Chinese man jumping in river reveals the hidden side of arranged marriages

“Matchmaker, matchmaker, make me a match…”
-Fiddler on the Roof

Millennial pop cultural news website Elite Daily reported on an interesting story over the weekend that your correspondent thinks is highly legitimate insofar as men’s issues are concerned. A Chinese man named Kang Hu attempted to commit suicide by drowning himself in a nearby river rather than marry his intended bride, 30 year old Na Sung, for being “too ugly” and citing the serious damage it would do to his image. After being rescued by a policeman and a foreman using a rope tied around Kang’s chest to haul him out of the drink, Kang said the following:

“I feel bad about what happened, but when I saw her, she wasn’t what I expected, and I realized she would be bad for my image. My parents had arranged this and I couldn’t see any way out apart from suicide.”

The story immediately resonated with yours truly because I know firsthand what it’s like to have a homely gal foisted upon you by kith and kin – something I’ve discussed at some length previously – and the story has great interest because it belies the notion in our time of arranged marriages being something that is oppressive only to women. While no doubt women can indeed suffer under the yoke of such arrangements, the assumption and indeed the presentation of these issues in the wider advocacy press is that women women alone can and will suffer under such circumstances – never men. Kang Hu proves that to be false.

How so?

Well, the dirty little secret that no one wants to openly confront is that very often, arranged marriage was a way to palm off a less than comely lass – and quite a few sons were stuck with such a bargain. No man if he can choose it, wants to be paired off with the equivalent of Quasimodo. There. I said it. Being the Homely Gal with a Heart of Gold might sell box office tickets and fuel our romantic notions of what love and romance should be, but in real life no man who can choose it, chooses a to put a ring on a busted chick.

I’m just saying.

Perhaps what’s most interesting about the story, are the comments from the ED’s readership – many of them were of the “he’s nothing to write home about himself!/he’s so shallow!/beauty is in the eye of the beholder!” variety – all coming from female readers. If the shoe were on the other foot though – a pretty young Jungmädel being wedded off to a decidedly older/ugly man – I am sure the righteous indignation would never end. Which proves my point yet again, that women taken together as a group (NAWALT but EWALT), simply do not care about the interests, desires or needs of men, and indeed see them as illegitimate, crude, base, even “evil”, degenerate and reprobate. The premise is that regardless of a woman’s outer appearance, her “inner beauty” somehow entitles her to a boyfriend, a relationship, or a husband – and if she fails to acquire these things, it isn’t her fault, it’s the fault of a misogynist society that cruelly judges her for failing to make the grade.
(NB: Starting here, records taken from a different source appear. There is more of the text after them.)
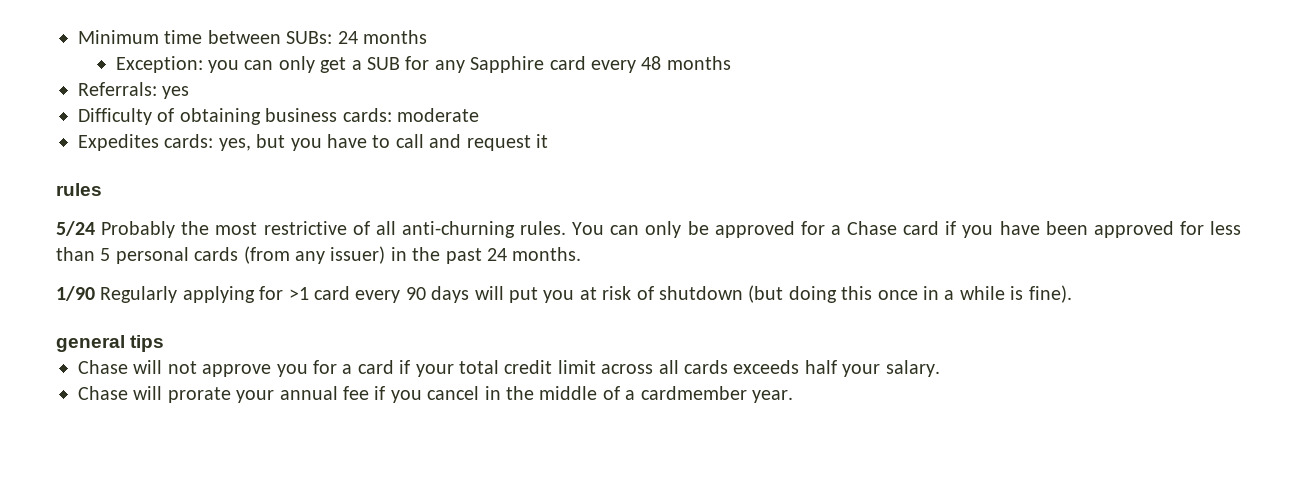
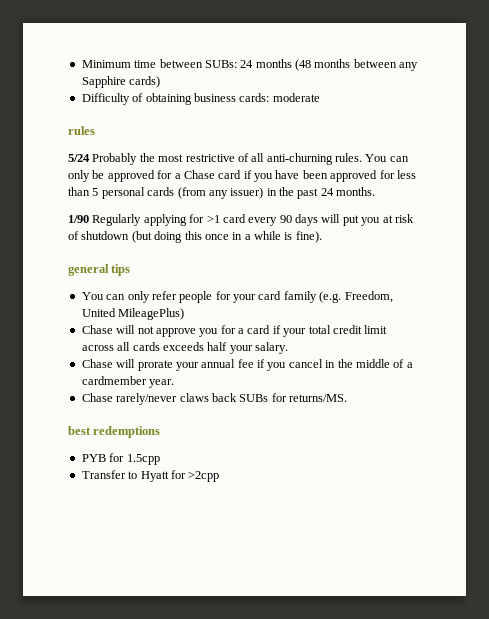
- Minimum time between SUBs: 24 months
- Exception: you can only get a SUB for any Sapphire card every 48 months
- Referrals: yes
+ Minimum time between SUBs: 24 months (48 months between any Sapphire cards)
- Expedites cards: yes, but you have to call and request it
+ You can only refer people for your card family (e.g. Freedom, United MileagePlus)
+ Chase rarely/never claws back SUBs for returns/MS.
+ best redemptions
+ PYB for 1.5cpp
+ Transfer to Hyatt for >2cpp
Of course, if a man fails to make the grade along the metrics that women’s desire in any of the aforementioned areas yet still desires a mate, well, he’s an entitled prick who needs to grok that life ain’t fair, and oh, Man Up.

Even assuming that the ED’s lady commentariat was right and Kang was no hearthrob himself, so what? Why should people continue to peddle the lie that less than attractive people are somehow or should be jumping up and down for joy at the prospect of being yoked, forever, to someone just as jacked up as themselves? People are trying to upgrade, because no one in that situation wants a daily reminder of how bad life is for them – hence my argument that assortative mating is hardly the panacea that some in our time try to make it out to be. There’s a lot of fine print involved and if anything, goes to explain how and why there is so much suffering in our world today.

No “3” is hankering at the prospect of getting together with another “3”. Please don’t believe the hype. Shrek was a movie.

At any rate, I can fully relate to Kang Hu – I too would have rather been waterboarded in a noble site somewhere in Eastern Europe by the CIA, rather than contend with the prospect of bedding or even being in the same room with Ms. “But She’s So Nice!” – and the rank emotional manipulation at work on the part of one’s own flesh and blood who are supposed to at the very least care about their kin, once again belies any notion that men don’t have legitimate issues in our time (in this case, those of very basic respect and trampling over their boundaries), issues that in point of fact women themselves are at least partially at fault for.

If I could counsel Kang, I would tell him this: not only does he need to get as far away from the gal his parents tried to set him up with as humanly possible, he should get as far away from his parents as humanly possible, too – because their actions have proven that they mean him nothing good.